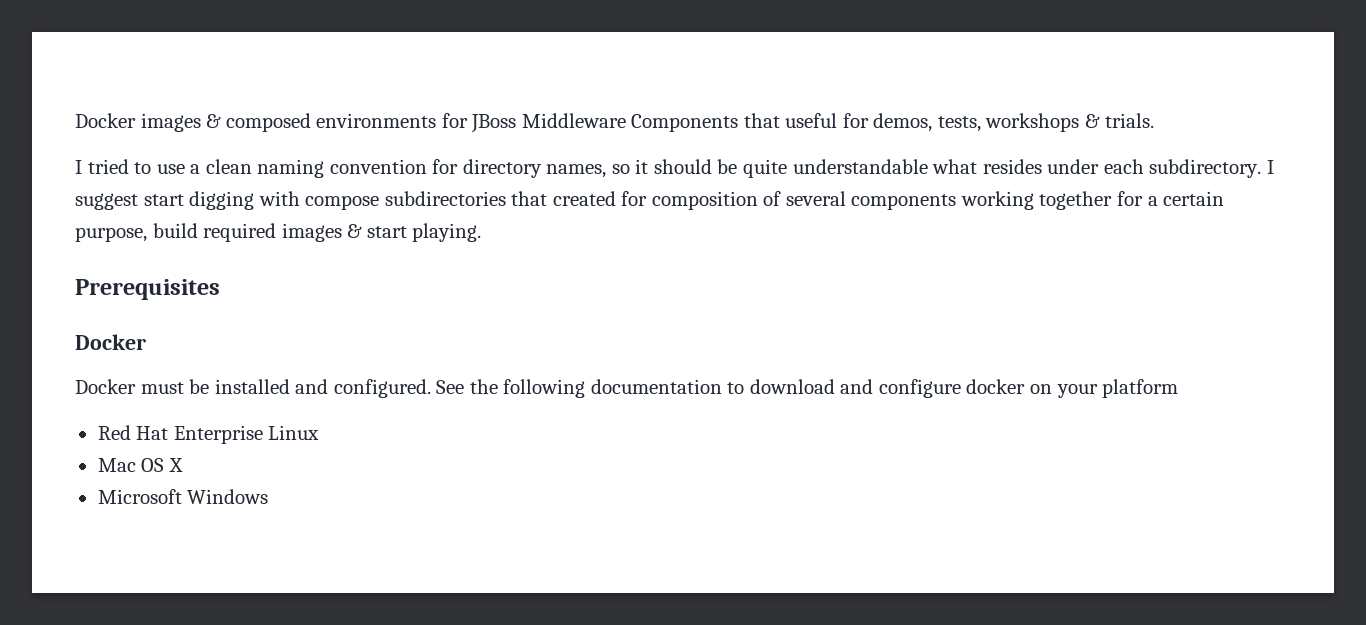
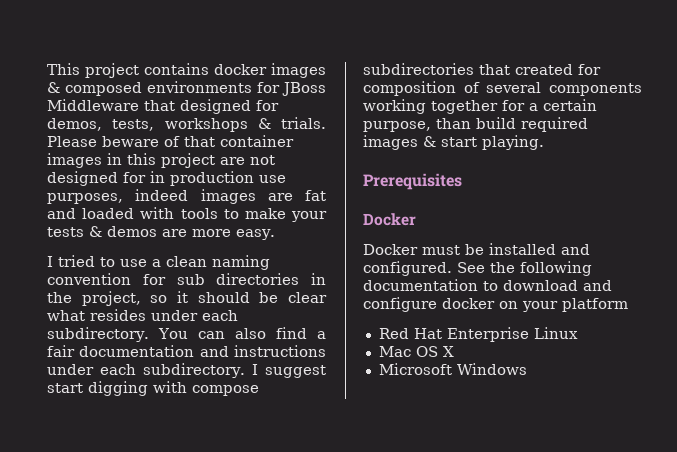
- Docker images & composed environments for JBoss Middleware Components that useful for demos, tests, workshops & trials.
+ This project contains docker images & composed environments for JBoss Middleware that designed for demos, tests, workshops & trials. Please beware of that container images in this project are not designed for in production use purposes, indeed images are fat and loaded with tools to make your tests & demos are more easy.
- I tried to use a clean naming convention for directory names, so it should be quite understandable what resides under each subdirectory.
+ I tried to use a clean naming convention for sub directories in the project, so it should be clear what resides under each subdirectory.
+ You can also find a fair documentation and instructions under each subdirectory.
- I suggest start digging with compose subdirectories that created for composition of several components working together for a certain purpose, build required images & start playing.
+ I suggest start digging with compose subdirectories that created for composition of several components working together for a certain purpose, than build required images & start playing.

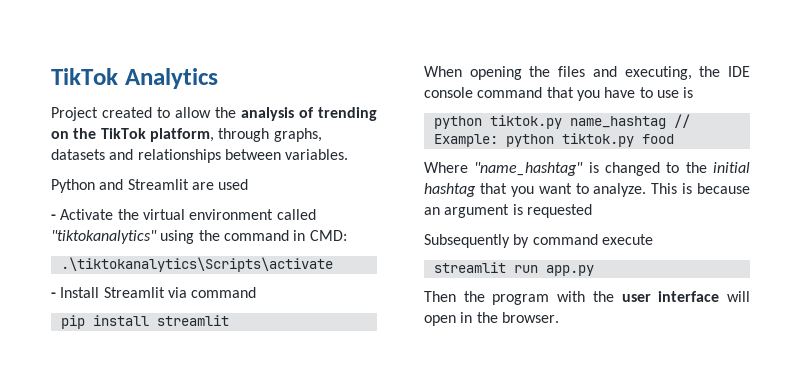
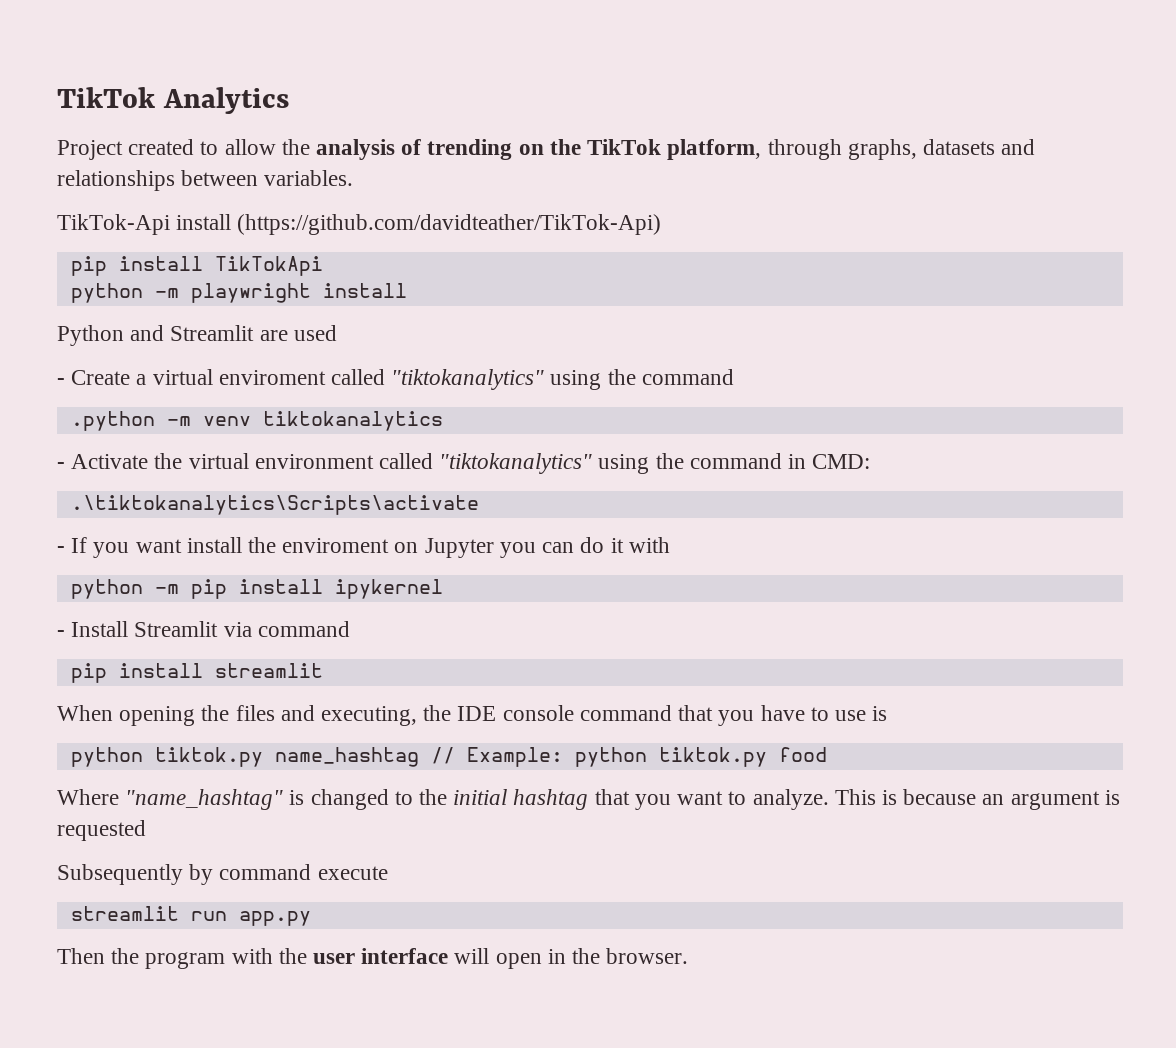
+ TikTok-Api install (https://github.com/davidteather/TikTok-Api)
+ pip install TikTokApi
+ python -m playwright install
+ - Create a virtual enviroment called "tiktokanalytics" using the command
+ .python -m venv tiktokanalytics
+ - If you want install the enviroment on Jupyter you can do it with
+ python -m pip install ipykernel

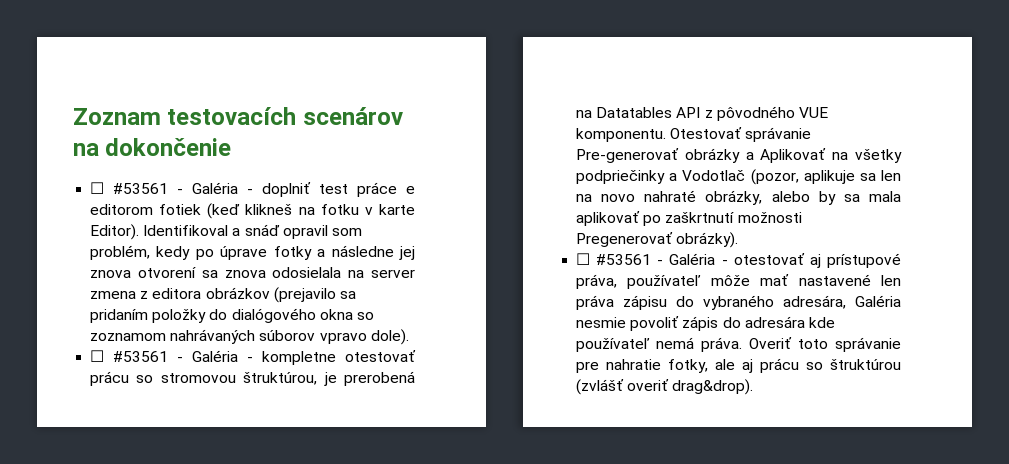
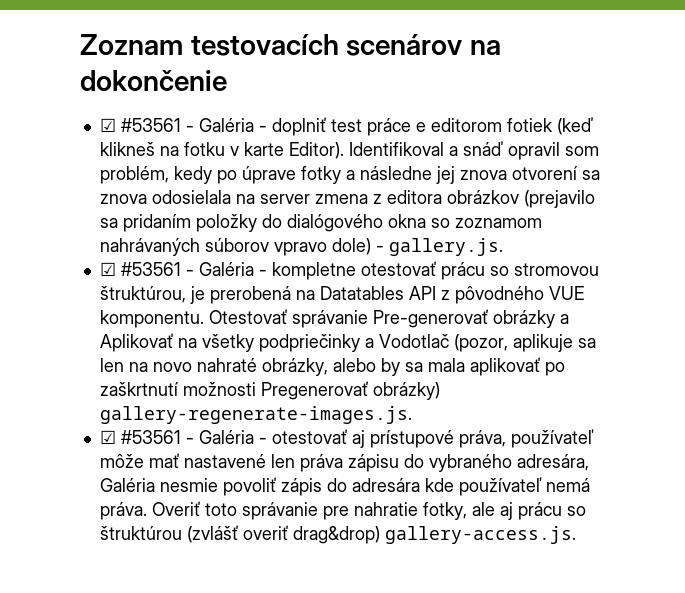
- ☐ #53561 - Galéria - doplniť test práce e editorom fotiek (keď klikneš na fotku v karte Editor).
+ ☑ #53561 - Galéria - doplniť test práce e editorom fotiek (keď klikneš na fotku v karte Editor).
- Identifikoval a snáď opravil som problém, kedy po úprave fotky a následne jej znova otvorení sa znova odosielala na server zmena z editora obrázkov (prejavilo sa pridaním položky do dialógového okna so zoznamom nahrávaných súborov vpravo dole).
- ☐ #53561 - Galéria - kompletne otestovať prácu so stromovou štruktúrou, je prerobená na Datatables API z pôvodného VUE komponentu.
+ Identifikoval a snáď opravil som problém, kedy po úprave fotky a následne jej znova otvorení sa znova odosielala na server zmena z editora obrázkov (prejavilo sa pridaním položky do dialógového okna so zoznamom nahrávaných súborov vpravo dole) - gallery.js.
+ ☑ #53561 - Galéria - kompletne otestovať prácu so stromovou štruktúrou, je prerobená na Datatables API z pôvodného VUE komponentu.
- Otestovať správanie Pre-generovať obrázky a Aplikovať na všetky podpriečinky a Vodotlač (pozor, aplikuje sa len na novo nahraté obrázky, alebo by sa mala aplikovať po zaškrtnutí možnosti Pregenerovať obrázky).
- ☐ #53561 - Galéria - otestovať aj prístupové práva, používateľ môže mať nastavené len práva zápisu do vybraného adresára, Galéria nesmie povoliť zápis do adresára kde používateľ nemá práva.
+ Otestovať správanie Pre-generovať obrázky a Aplikovať na všetky podpriečinky a Vodotlač (pozor, aplikuje sa len na novo nahraté obrázky, alebo by sa mala aplikovať po zaškrtnutí možnosti Pregenerovať obrázky) gallery-regenerate-images.js.
+ ☑ #53561 - Galéria - otestovať aj prístupové práva, používateľ môže mať nastavené len práva zápisu do vybraného adresára, Galéria nesmie povoliť zápis do adresára kde používateľ nemá práva.
- Overiť toto správanie pre nahratie fotky, ale aj prácu so štruktúrou (zvlášť overiť drag&drop).
+ Overiť toto správanie pre nahratie fotky, ale aj prácu so štruktúrou (zvlášť overiť drag&drop) gallery-access.js.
-=-=-=-=-
● Activity
Although pictures appear among the records above, write out exactly only the lines from the one that has "- I tried to" through the one that has "pip install ipykernel", and leave the pictures out.

● Response box
- I tried to use a clean naming convention for directory names, so it should be quite understandable what resides under each subdirectory.
+ I tried to use a clean naming convention for sub directories in the project, so it should be clear what resides under each subdirectory.
+ You can also find a fair documentation and instructions under each subdirectory.
- I suggest start digging with compose subdirectories that created for composition of several components working together for a certain purpose, build required images & start playing.
+ I suggest start digging with compose subdirectories that created for composition of several components working together for a certain purpose, than build required images & start playing.

+ TikTok-Api install (https://github.com/davidteather/TikTok-Api)
+ pip install TikTokApi
+ python -m playwright install
+ - Create a virtual enviroment called "tiktokanalytics" using the command
+ .python -m venv tiktokanalytics
+ - If you want install the enviroment on Jupyter you can do it with
+ python -m pip install ipykernel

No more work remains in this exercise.